Only the lines from the start of the data through the line containing "html: none ->" should be written out, exactly as they are, with both ends included and the pictures left out.
++++ Data to use ++++
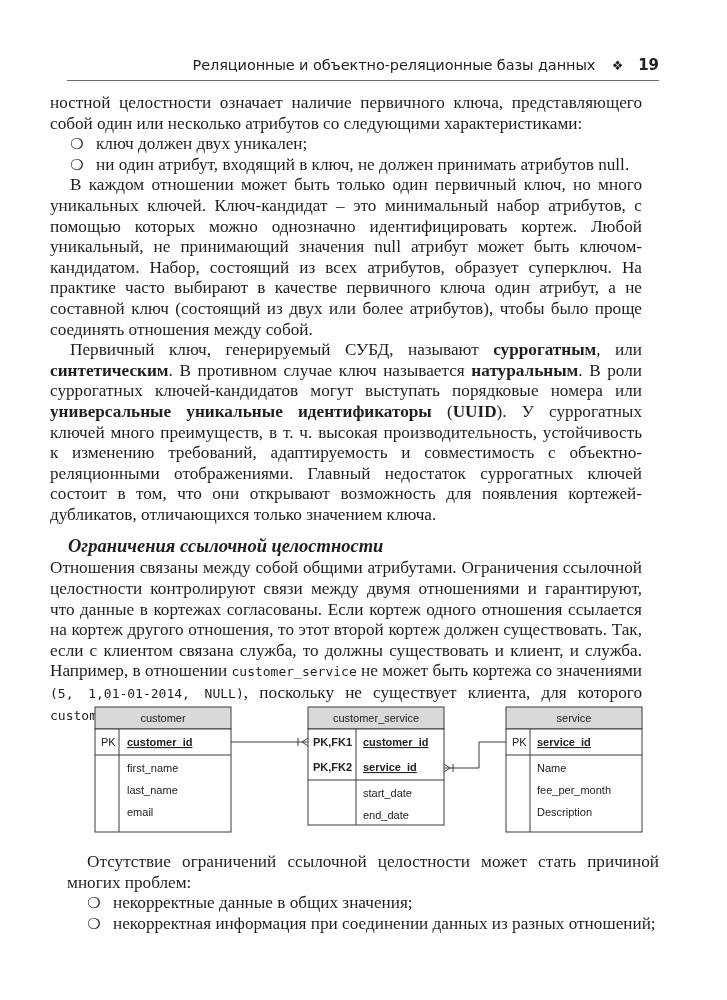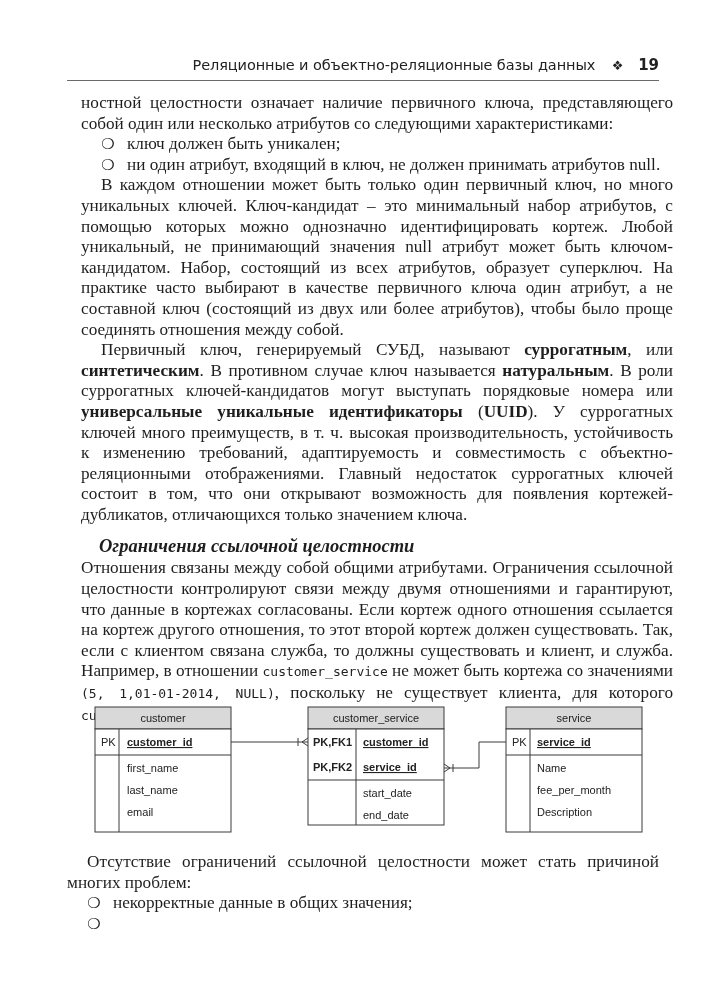"ностной целостности означает наличие" .content { left: 81px -> 50px }
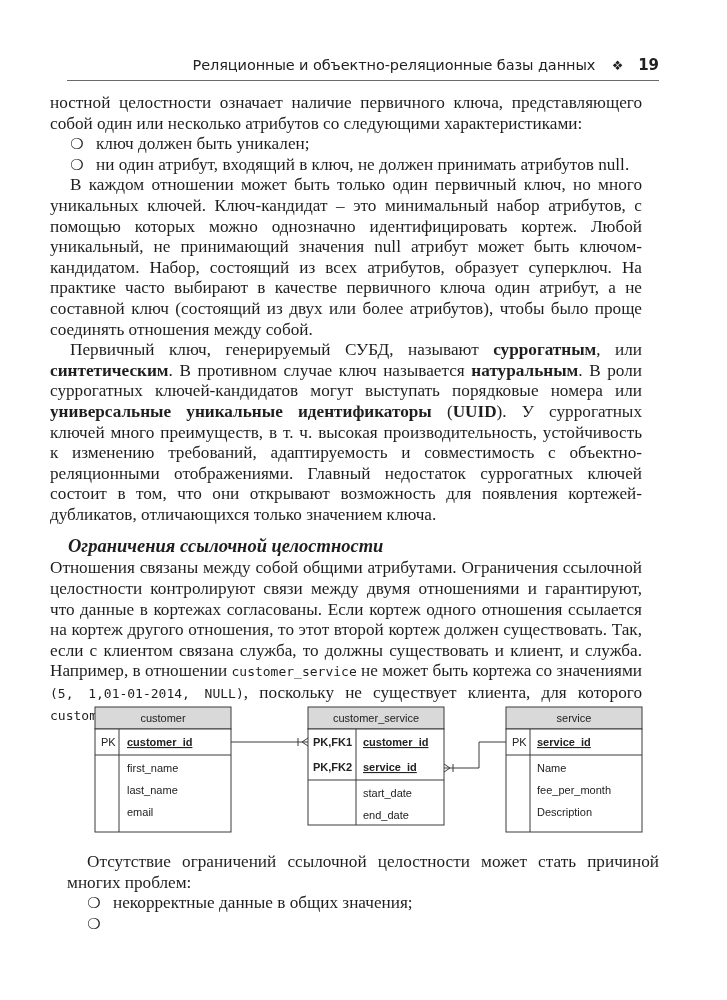"ключ должен быть уникален;" span { text: быть -> двух }
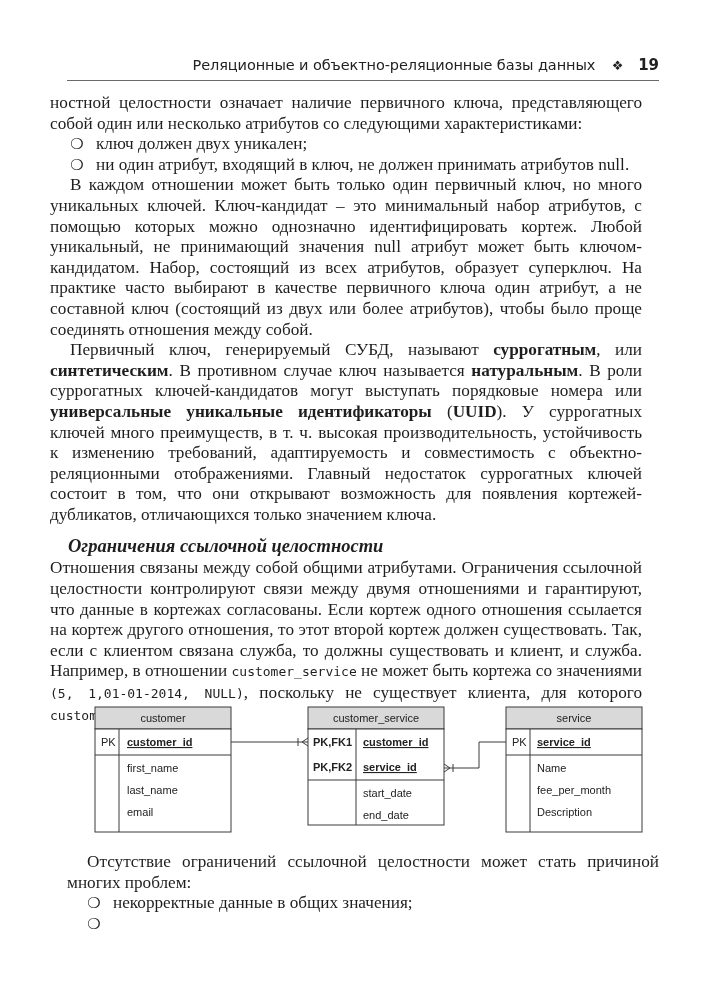"некорректная информация при соединении" span { html: none -> <span>некорректная информация при соединении данных из разных отношений;</span> }
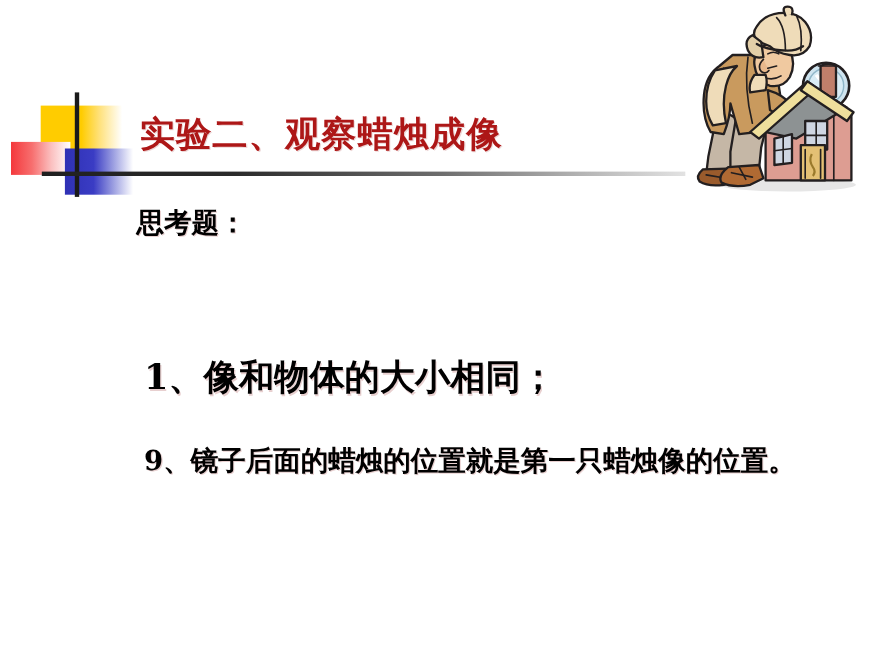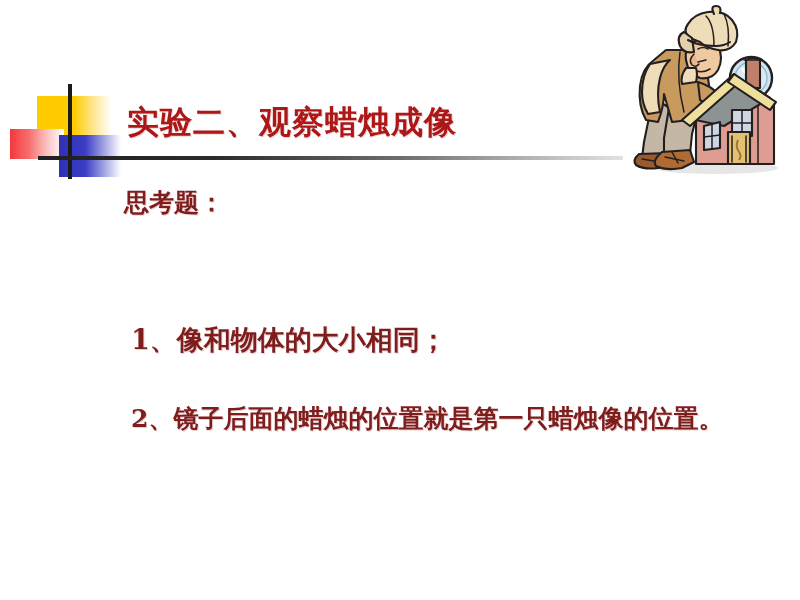"思考题：" .body-line { color: #7f1d1d -> #000000 }
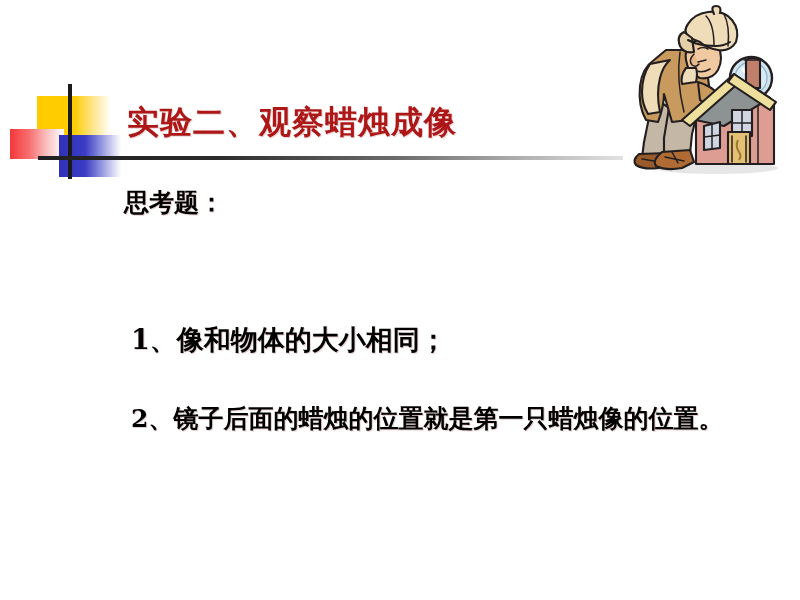"1、像和物体的大小相同；" .line-answer1 { font-size: 27px -> 32px }
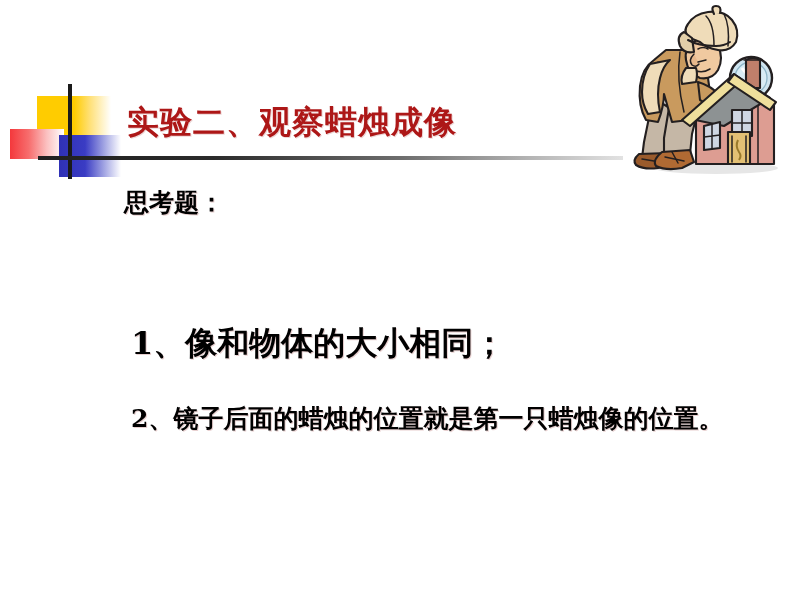"2、镜子后面的蜡烛的位置就是第一只蜡烛像的位置。" div.body-line { text: 2 -> 9 }
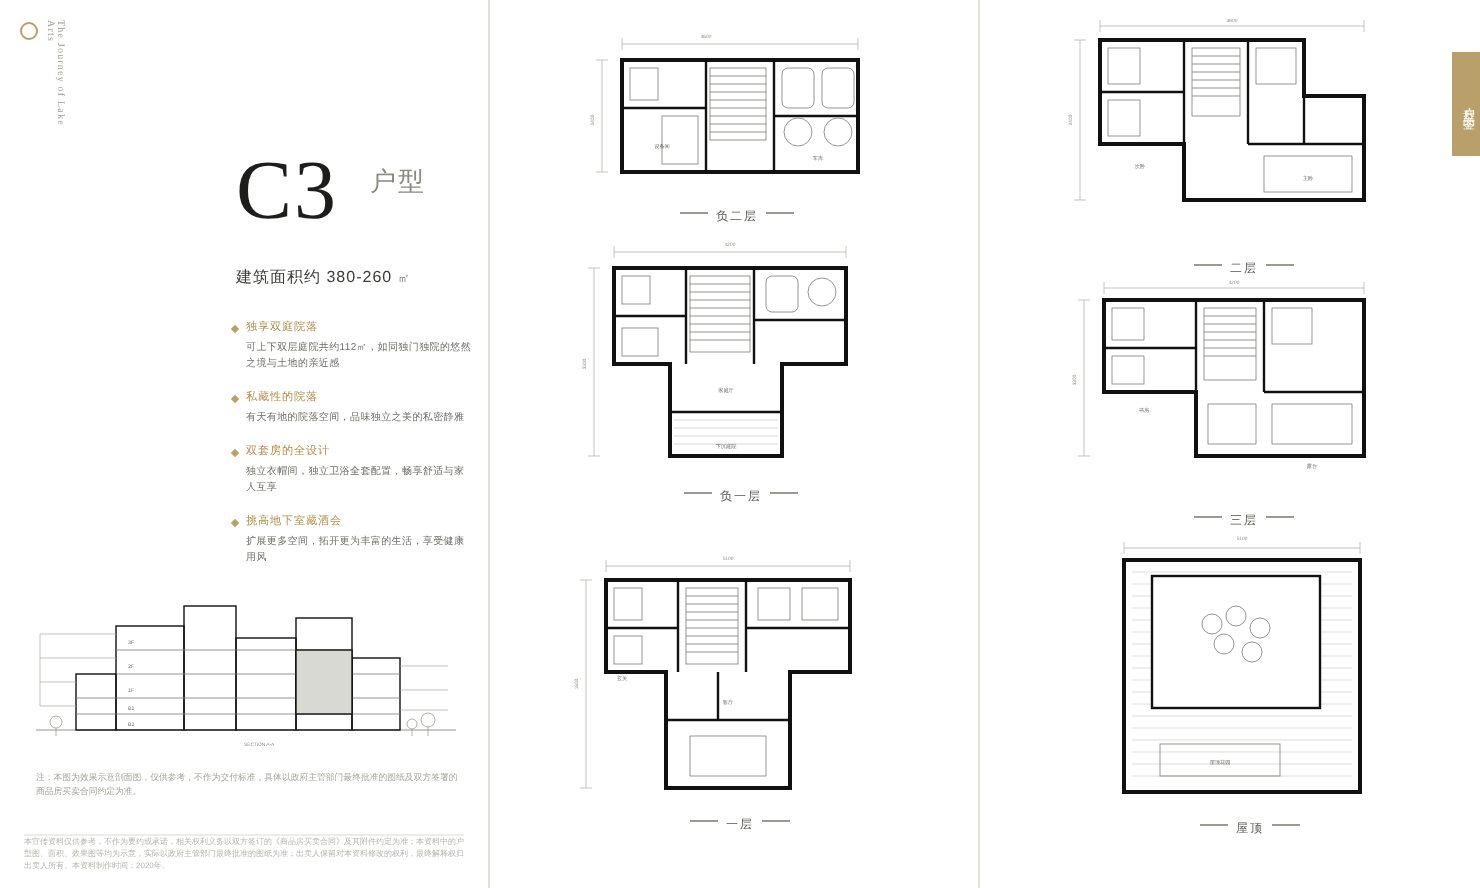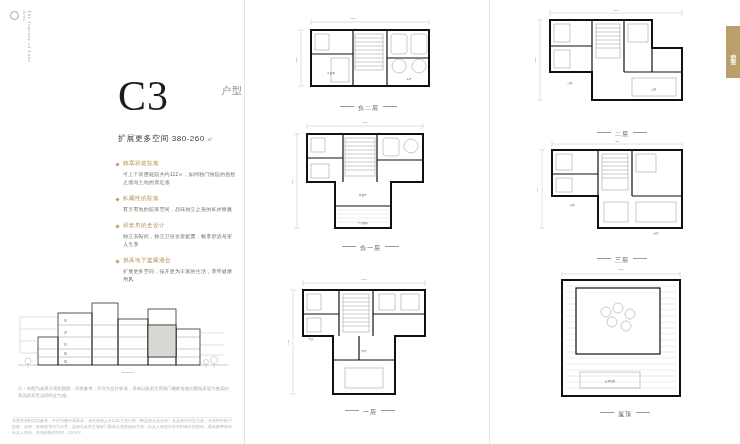"C3" .big-title { gap: 48px -> none }
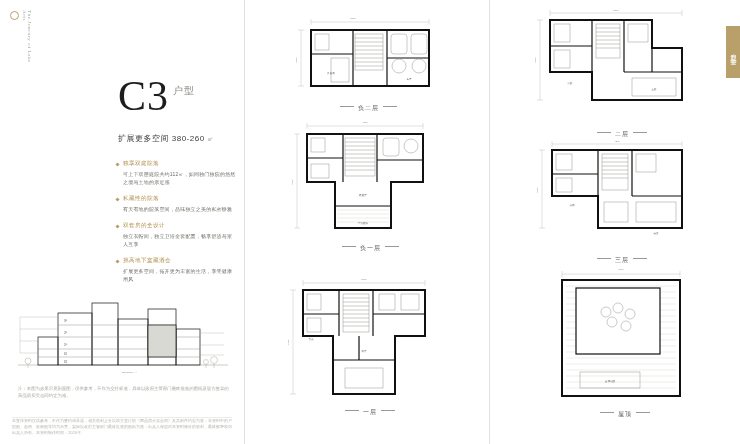"户型" .big-title .sub { font-size: 10px -> 13px; margin-left: 4px -> 16px }
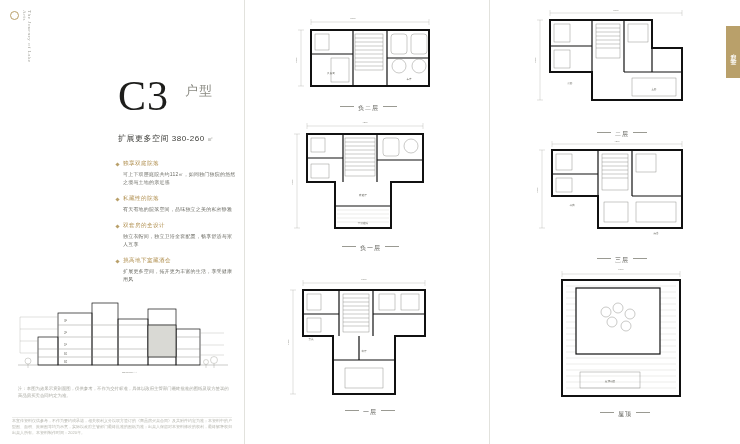"扩展更多空间" span { text: 扩展更多空间 -> 建筑面积约 }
++++
● **Task solution**
"ностной целостности означает наличие" .content { left: 81px -> 50px }
"ключ должен быть уникален;" span { text: быть -> двух }
"некорректная информация при соединении" span { html: none -> <span>некорректная информация при соединении данных из разных отношений;</span> }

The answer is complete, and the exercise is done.